--- START ---
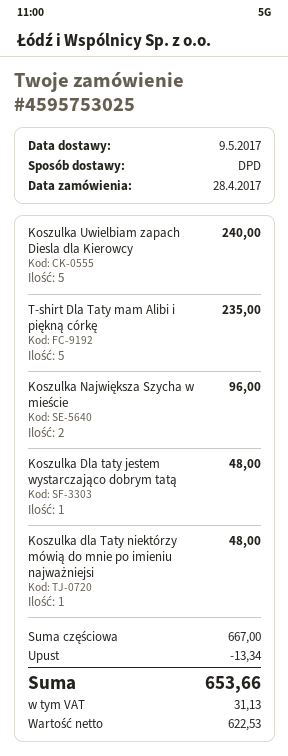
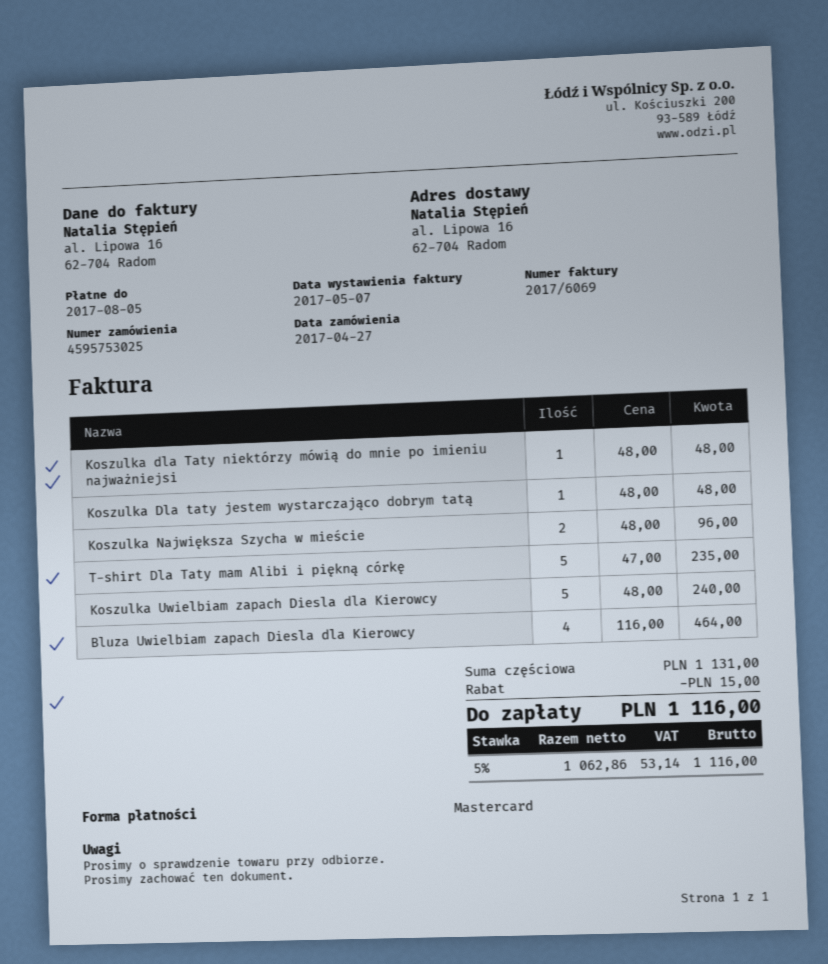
order date: 2017-04-28 -> 2017-04-27
Bluza Uwielbiam zapach Diesla dla Kierowcy: none -> 4 for 464.00
subtotal: 667.00 -> 1131.00
discount: 13.34 -> 15.00
net: 622.53 -> 1062.86
tax: 31.13 -> 53.14
total: 653.66 -> 1116.00

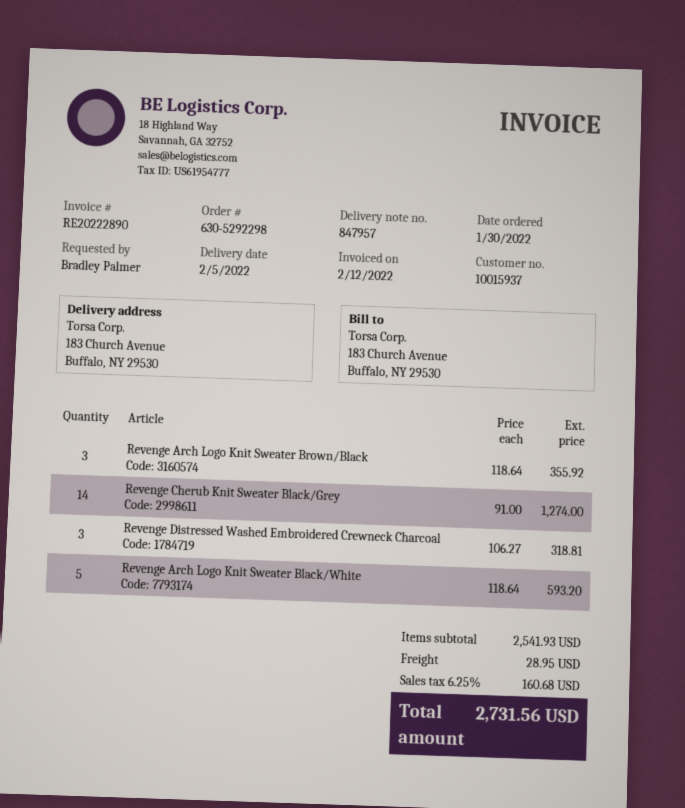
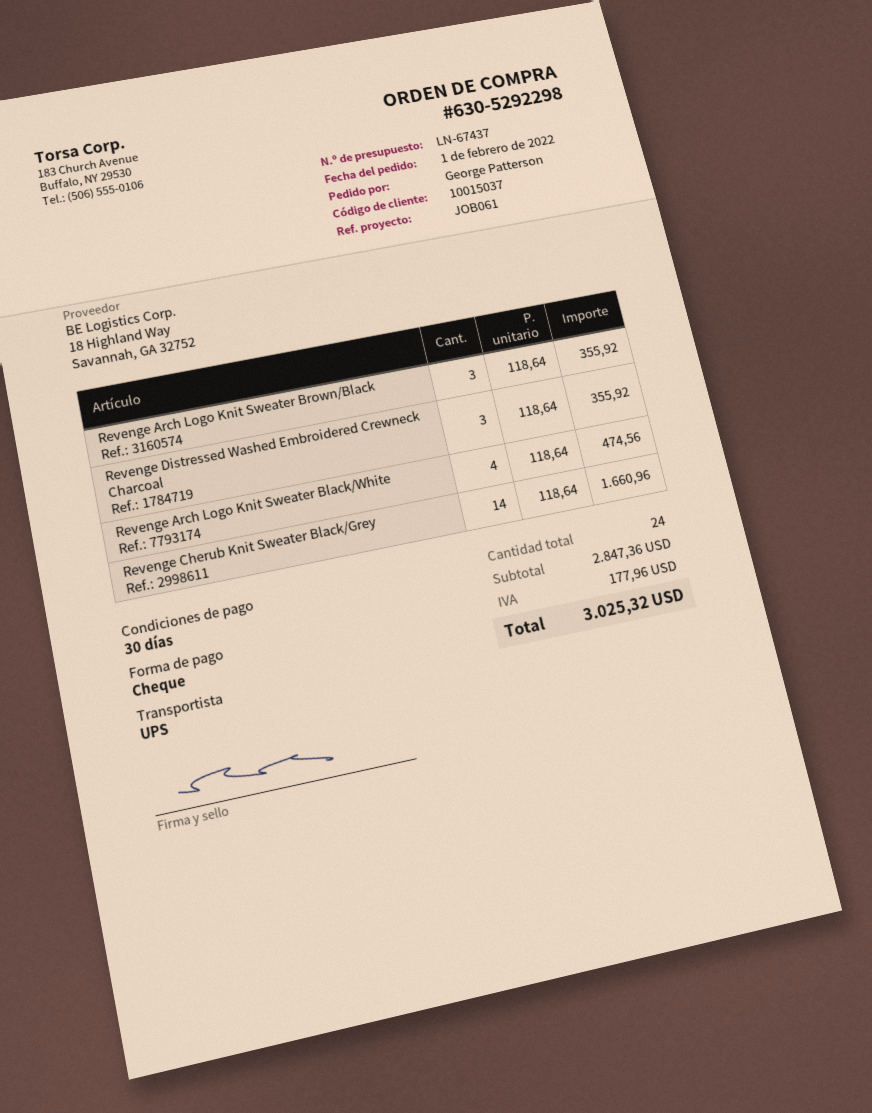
order date: 2022-01-30 -> 2022-02-01
customer number: 10015937 -> 10015037
ordered by: Bradley Palmer -> George Patterson
Revenge Cherub Knit Sweater Black/Grey: 14 x 91.00 = 1274.00 -> 14 x 118.64 = 1660.96
Revenge Distressed Washed Embroidered Crewneck Charcoal: 3 x 106.27 = 318.81 -> 3 x 118.64 = 355.92
Revenge Arch Logo Knit Sweater Black/White: 5 x 118.64 = 593.20 -> 4 x 118.64 = 474.56
subtotal: 2541.93 -> 2847.36
shipping: 28.95 -> none
tax: 160.68 -> 177.96
total: 2731.56 -> 3025.32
--- END ---
**Problem statement**
Would you copy the records word for word, without any of their pictures?

**Solved problem**
order date: 2017-04-28 -> 2017-04-27
Bluza Uwielbiam zapach Diesla dla Kierowcy: none -> 4 for 464.00
subtotal: 667.00 -> 1131.00
discount: 13.34 -> 15.00
net: 622.53 -> 1062.86
tax: 31.13 -> 53.14
total: 653.66 -> 1116.00

order date: 2022-01-30 -> 2022-02-01
customer number: 10015937 -> 10015037
ordered by: Bradley Palmer -> George Patterson
Revenge Cherub Knit Sweater Black/Grey: 14 x 91.00 = 1274.00 -> 14 x 118.64 = 1660.96
Revenge Distressed Washed Embroidered Crewneck Charcoal: 3 x 106.27 = 318.81 -> 3 x 118.64 = 355.92
Revenge Arch Logo Knit Sweater Black/White: 5 x 118.64 = 593.20 -> 4 x 118.64 = 474.56
subtotal: 2541.93 -> 2847.36
shipping: 28.95 -> none
tax: 160.68 -> 177.96
total: 2731.56 -> 3025.32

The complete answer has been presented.